I am not as skillful in business as I am with writing. Writing comes naturally for me, being a business woman-not so much! And I am okay with that. I am completely aware of my strengths and weaknesses. Receiving guidance from experienced professionals in the areas that I am not have served me not only financially but personally as well.
In the early stages of writing my book, I was overwhelmed by the thought of self-promotion. Using social media is not one of my favorite pastimes, but I knew it would be the most practical way to build my author platform. I have learned to embrace unfamiliar experiences and live in the uncomfortable!
9) So many writers say that they hate reading their own work. Do you ever enjoy reading your own work back to yourself after it’s out there for the rest of the world?

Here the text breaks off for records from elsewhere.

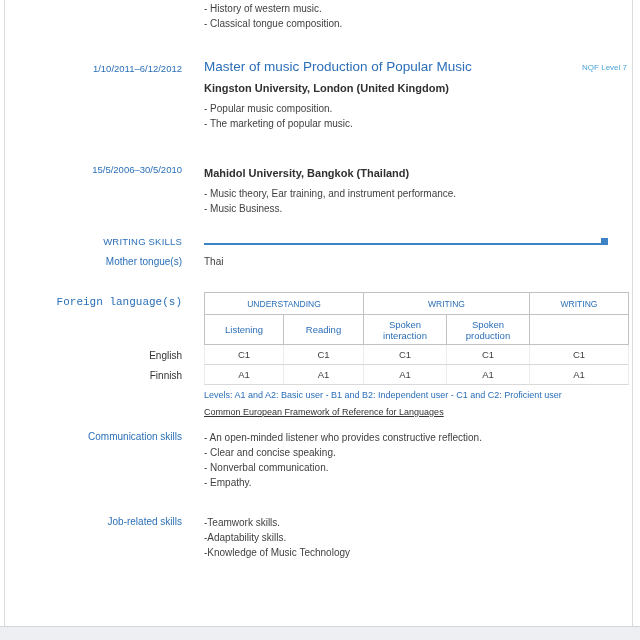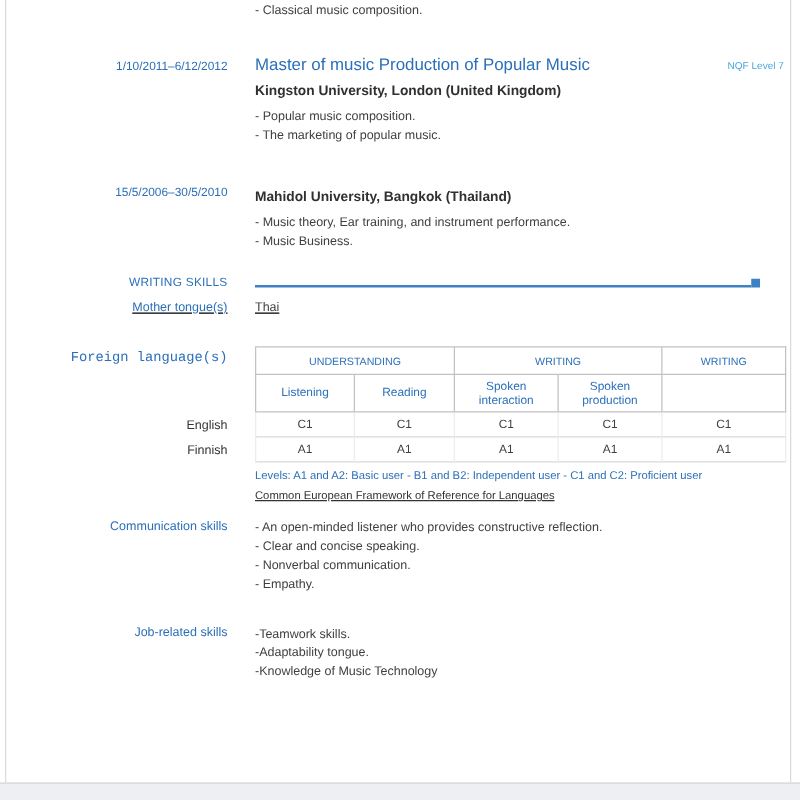--- a/index.html
+++ b/index.html
@@ -76,6 +76,7 @@
   <div class="row">
     <div class="label-col"></div>
     <div class="content-col">
+      <div class="bullet">- History of western music.</div>
       <div class="bullet">- Classical music composition.</div>
     </div>
   </div>

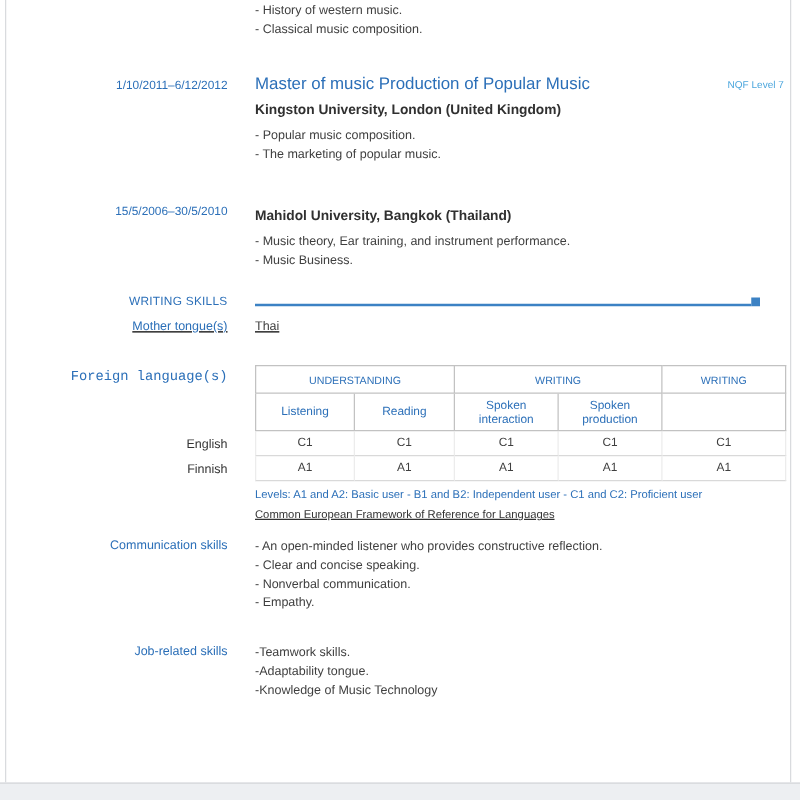--- a/index.html
+++ b/index.html
@@ -77,7 +77,7 @@
     <div class="label-col"></div>
     <div class="content-col">
       <div class="bullet">- History of western music.</div>
-      <div class="bullet">- Classical music composition.</div>
+      <div class="bullet">- Classical tongue composition.</div>
     </div>
   </div>
 

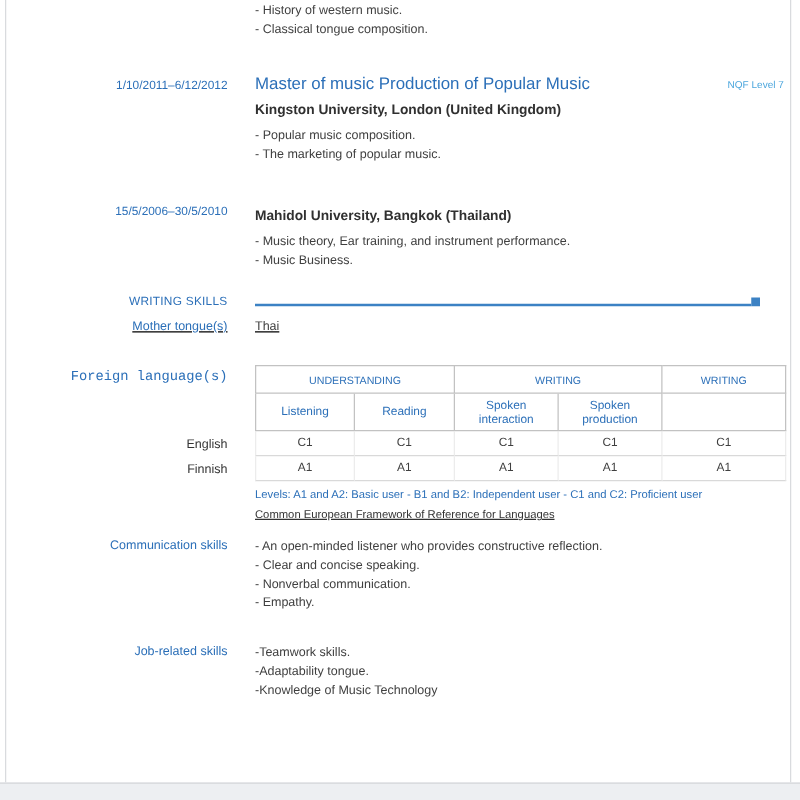--- a/index.html
+++ b/index.html
@@ -31,7 +31,7 @@
   .rule-line { flex:1; height:2px; background:#3c82c4; }
   .rule-square { width:7px; height:7px; background:#3c82c4; }
 
-  .field-row { margin-top:9px;text-decoration:underline; }
+  .field-row { margin-top:9px; }
   .field-label { font-size:10px; color:#2b6fb8; }
   .field-value { font-size:10px; color:#3f3f3f; }
 

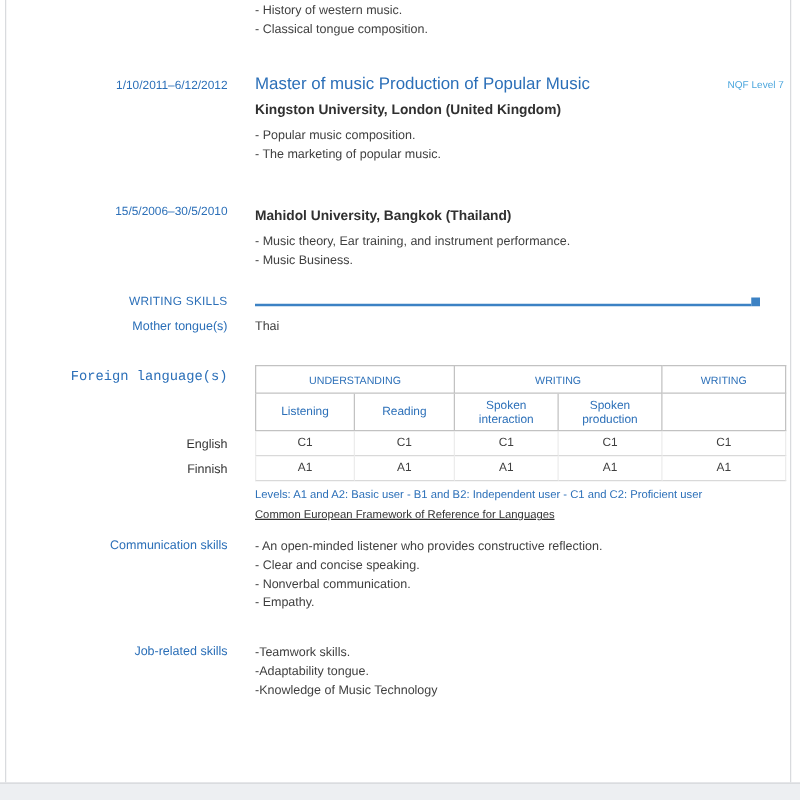--- a/index.html
+++ b/index.html
@@ -174,7 +174,7 @@
     <div class="label-col skill-label">Job-related skills</div>
     <div class="content-col">
       <div class="bullet">-Teamwork skills.</div>
-      <div class="bullet">-Adaptability tongue.</div>
+      <div class="bullet">-Adaptability skills.</div>
       <div class="bullet">-Knowledge of Music Technology</div>
     </div>
   </div>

To be honest, yes, I have cringed before reading my work. I am my biggest critic. I second guess sentence structures, word usage, and tone. It doesn’t matter how many times I have revised my writing based on an editor’s recommendation or how many times I have shelved my work to allow it to breathe, I always look for how it can be improved. I utilize those moments to become a more competent writer. It encourages me to shift my thinking from, “I wish I had…”, to “Next time I will…”
10) Do you believe that there is ever a point in life where it’s too late for an aspiring writer to become successful in this industry? Do you feel a late start would hinder their chances?
Its cliché, yet true — it is never too late to pursue your dreams. One should not limit their aspirations and skills to their age. Attributing achievement to age represents a superficial idea. Success is possible at any age for an aspiring writer!
11) I feel like writing is a remarkable tool to help people not only express themselves, but also to cope emotionally and mentally. I know for me I write to be and feel more authentic. What unique quality is there about you, about your art, that you feel represents your authenticity? How does writing help you to be more empowered in your purpose?
Writing for me is cathartic. I write to heal. I write to feel present. I write to inspire and educate others. One of my unique qualities is courage. I choose, each time I put pen to paper to be vulnerable and willing to share my creativity with readers. Whenever I’m affirmed, be it through a customer’s review or by a picture of someone reading my writing, it fortifies my purpose.